5 out of 5
Go over to your bookshelf, and count all of the books that are not The Westing Game. Throw all of them out. If you’re concerned about maintaining a robust bookshelf, use that count that I helpfully directed you to enact and buy exactly that many more copies of The Westing Game, and populate your shelves thusly. Read (at least) one copy of The Westing Game. You are now officially well read, and can make a snooty face during any conversation on any piece of literature, content in knowing all you need to know from this single book.
Okay, I may be exaggerating, but surely only a little bit. True, The Westing Game has no deeper meanings, per se, to stack against more brain-twisting or moral-quandary-izing lit out there, and author Ellen Raskin takes, like, three victory laps of happy endings in the concluding chapters, but even after 30+ years stuffed with rereading this book – and thus, one would hope, knowing the solution to its murder mystery quite well by now – I never cease to be entertained no several levels: by the complexity of Raskin’s plotting; by the in-your-face but clever nature of its clues; and by the author’s masterful brevity in establishing a whole ensemble of characters of various ages and backgrounds, developing said mystery, and making for an exciting read even once knowing the mystery’s ins and outs, all within less than 200 pages. It’s the ultimate mic drop of books, and while I’ve laughed more at or been made to think harder during plenty of other books, I sincerely don’t know of any others that accomplish so much and so efficiently without shorting some other aspect of the story.
But: as the tenants of Sunset Towers are gifted with apartments in their new residence, then gathered to solve the mystery of the death of their benefactor, Sam Westing, Raskin swirls around these husbands and wives and sons and daughters and doormen and delivery people and ducks in and out of their lives with ease, swapping third and first person points of view mid-sentence without a hiccup, and leading us on a hunt for clues alongside all the tenants, who are promised Westing’s windfall should they solve the crime. It’s the quirky thrill of a Clue game, but with characters who are evolved way past their initial one-word attributes, which is part of the book’s point, I’d say. If anything, as I’ve gotten older, I’ve been more and more impressed at how nuanced Raskin’s insights into these characters are. True, it still all fits into a very traditional model – I wouldn’t call it progressive, necessarily – and there are a couple of lines here and there where I’m not positive what subtext the author was after, but by and large, Raskin adds in all of these little (and not so little) signals and exposed thoughts that create a better capsule study of the human condition than one might find in much more “progressive” literature, especially that which is written for kids.
Not to mislead, though – the puzzle is definitely the thing; the fun of reading the bits and pieces you know are relevant and then being stymied when Raskin is all too willing to point out her red herrings a page later.

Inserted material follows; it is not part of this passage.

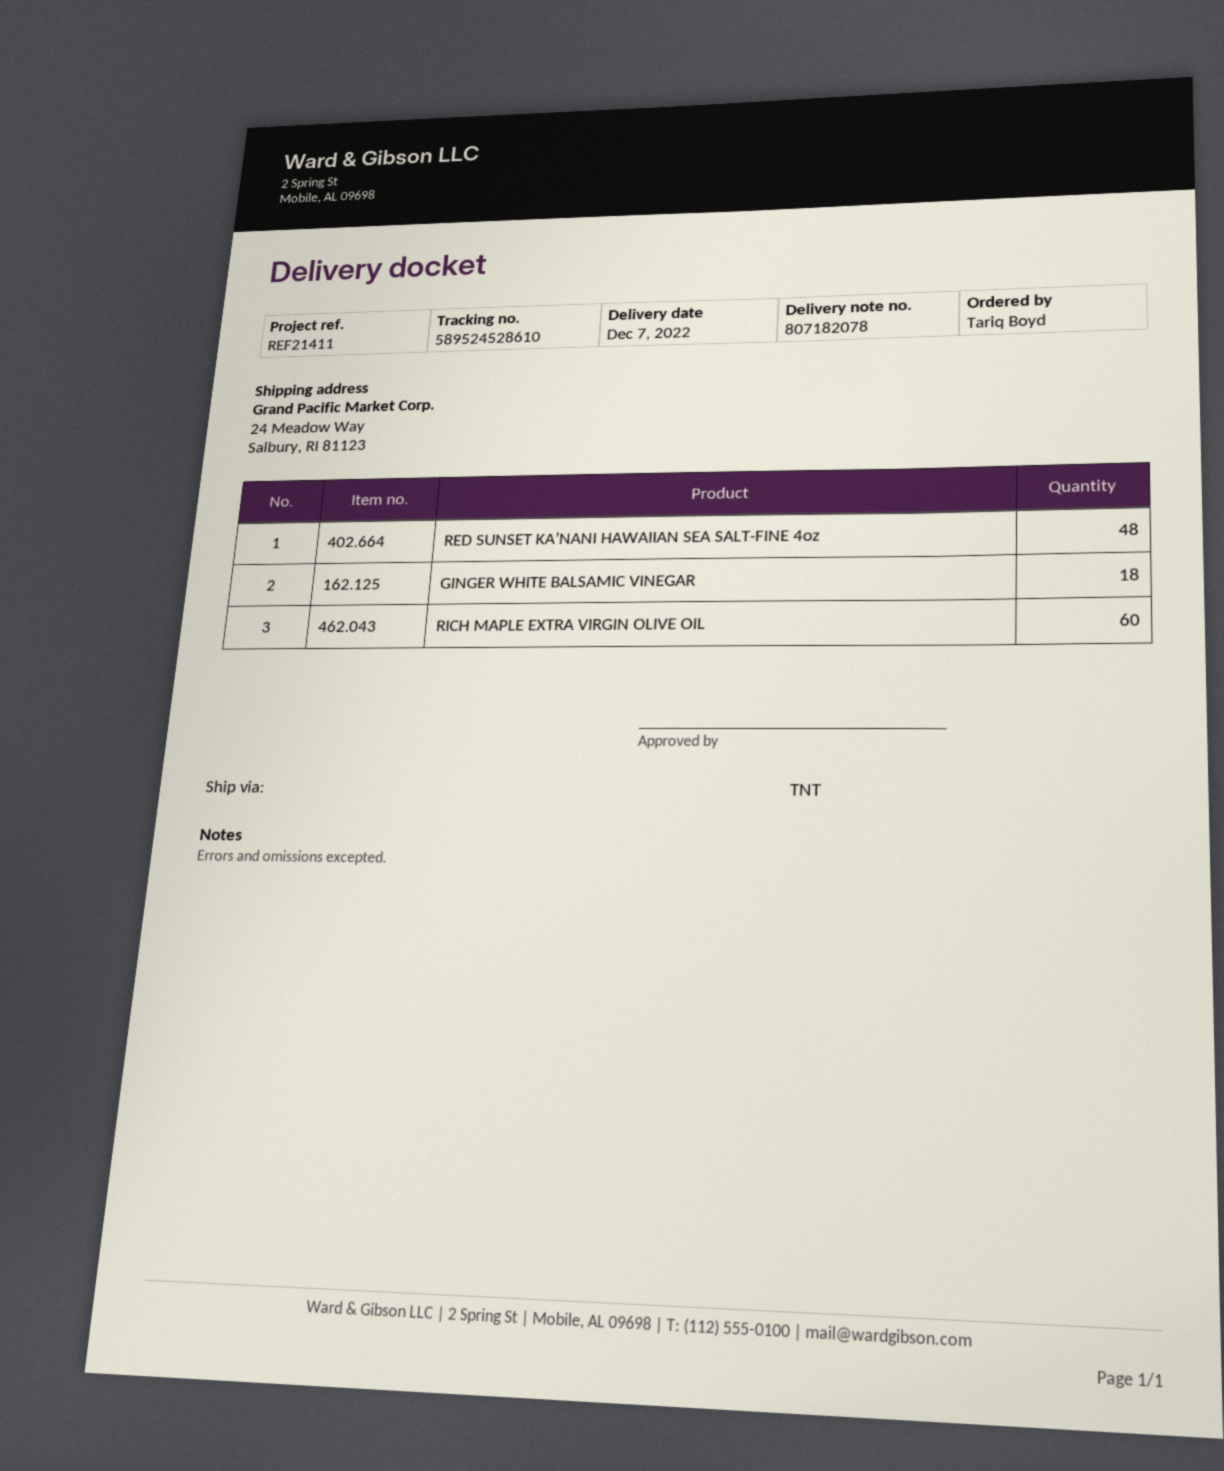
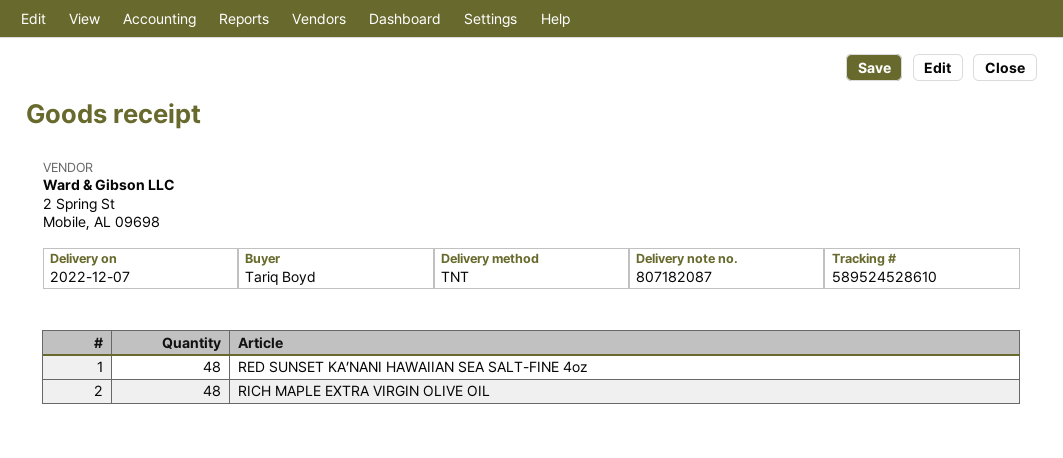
delivery note number: 807182078 -> 807182087
GINGER WHITE BALSAMIC VINEGAR: 18 -> none
RICH MAPLE EXTRA VIRGIN OLIVE OIL: 60 -> 48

There are stakes as well: people’s futures are being affected by this mystery, and bombs are going off, and shins are getting kicked.
The Westing Game used to be an at least yearly reread for me, as my busted up copy attests, but this admittedly tapered off into a slower frequency as time went on. On the last several visits, as the book sits between other more “adult” classics on my shelf (clearly not following my own guidelines as stated above), I vacantly note how I don’t hear about this book as often as some of those others, and perhaps pass over it for another year. But when I do pick it back up, paragraphs in I’m reminded how tight the writing is – humorous, and clever, and dense with happenings and ideas without feeling rushed or distracting. Pages in, I’m caught up in the desire to read it all in one sitting, acknowledging my jealousy that I’m likely never going to be able to write at this level of intelligence, and sharpness.
Those multiple victory laps are very much earned. One of the greatest books of all time.